En Reiki, mantendremos una actitud amable y atenta.
Recuerda que trabajas sobre el plano causal o kármico, por encima de la materia y del intelecto conceptual.
En nuestra preparación hemos invocado a los Guías o llamado a la presencia de la Luz, todo se desarrolla automáticamente. El Reiki-I se aplica tan sólo poniendo las manos. La intención consciente es la que abre el flujo. Recurre a la sección de posturas para orientarte, pero puedes dejar obrar a tu percepción natural que será guiada por el campo de sabiduría Reiki de todas formas. Tus manos estarán el tiempo necesario en el lugar adecuado.
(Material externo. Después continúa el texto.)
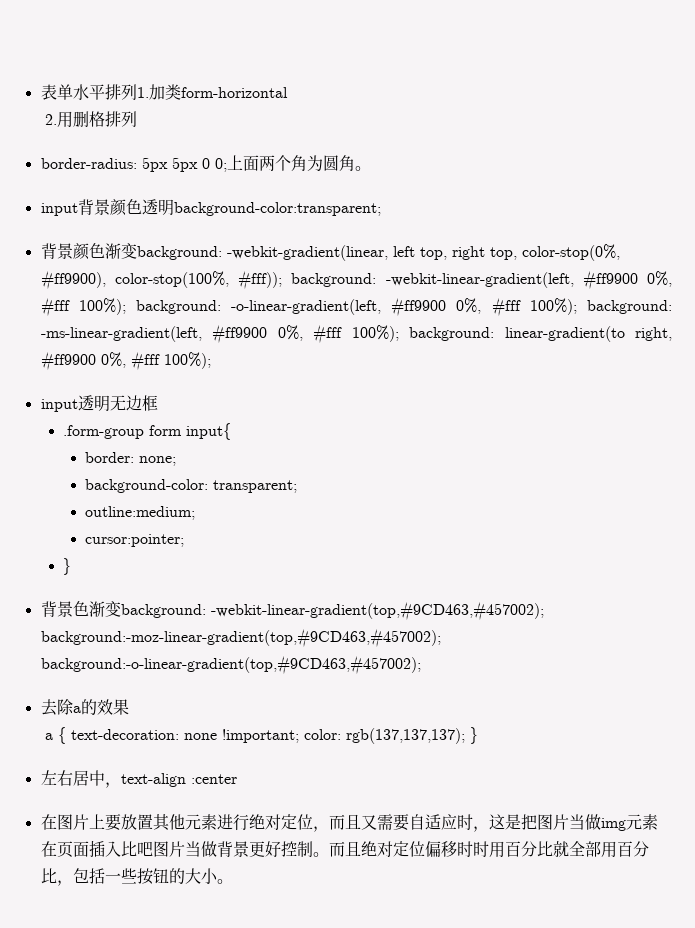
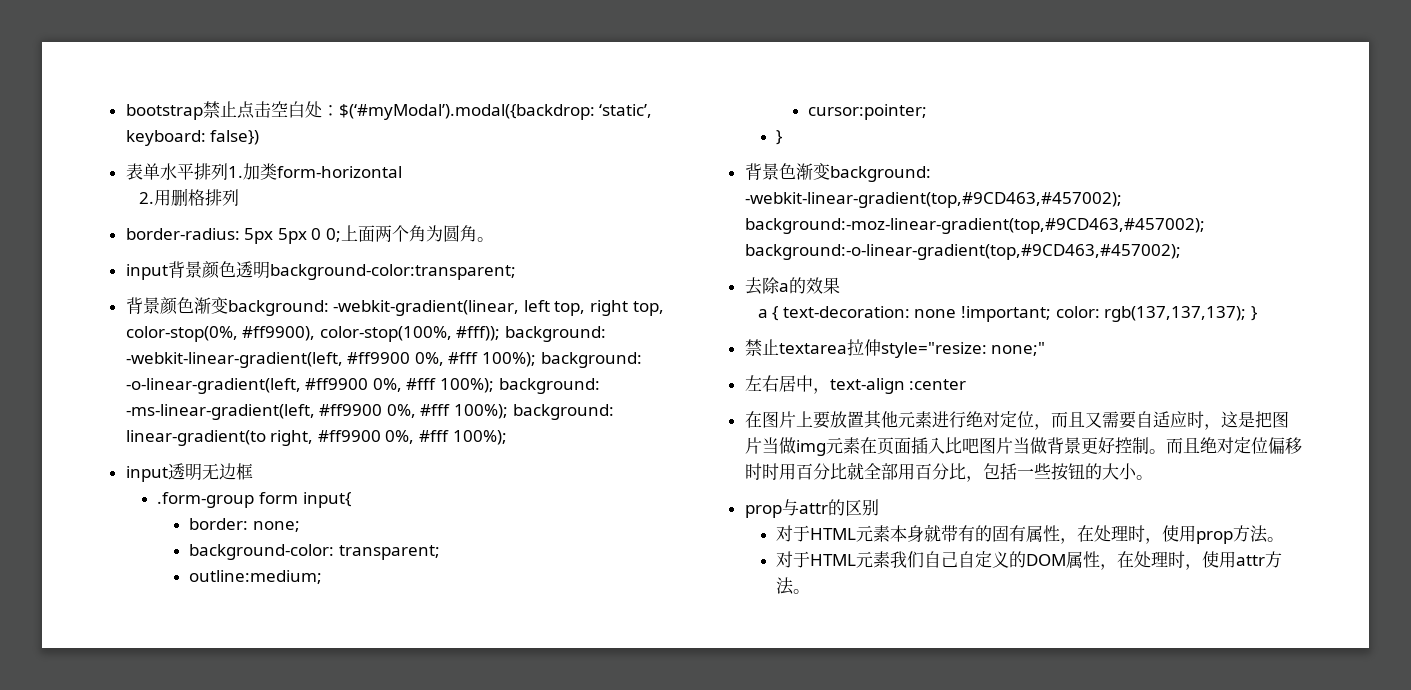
(40, 92) none -> [125,101,653,120] [125,130,260,146] bootstrap禁止点击空白处：$(‘#myModal’).modal({backdrop: ‘static’, keyboard: false}) //
(479, 735) none -> [744,339,1046,358] // 禁止textarea拉伸style="resize: none;"
(233, 881) none -> [744,499,879,518] [776,524,1285,544] [776,551,1283,570] [776,577,811,595] // prop与attr的区别 // 对于HTML元素本身就带有的固有属性，在处理时，使用prop方法。 // 对于HTML元素我们自己自定义的DOM属性，在处理时，使用attr方法。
Por supuesto, puede añadir otros medios de sanación complementarios y armoniosos, a tu entender, como el mantra, el canto, la aromaterapia, la música, el color, los aceites esenciales.

· La conclusión

Es poner el sello a la tarea. Esto es consagrar el poder generado durante la sesión a determinado fin, junto con el bien general de los seres y el despertar espiritual de todos ellos.
Si nos la saltamos, por descuido, se reducirá la consistencia del vínculo kármico positivo intentado con la preparación y el tratamiento, pues es en la fase final cuando hay algo que podemos tomar y moldear, gracias al trabajo realizado. Esta energía movilizada y los cambios causales introducidos en el continuo espiritual del receptor, deben ser estabilizados, y esta es la misión de las poderosas fórmulas de dedicación o sellado.

Podemos emplear las que nos propone la tradición espiritual más afín a nosotros, o encontrar nuestros propios decretos kármicos. Debemos tener siempre presente que Reiki es amor y compasión, inseparables de la sabiduría, como en todo camino de evolución espiritual.

Y que este amor compasivo se tiene que llamar, sentir y aplicar en forma de acción generosa durante el tratamiento, aspirando afirmativamente, declaradamente, para que se manifieste en todos los niveles de tu ser y el del receptor: cuerpo, energías, mente/espíritu. Así, la consagración final es una creación del mismo amor acumulado durante toda la sesión.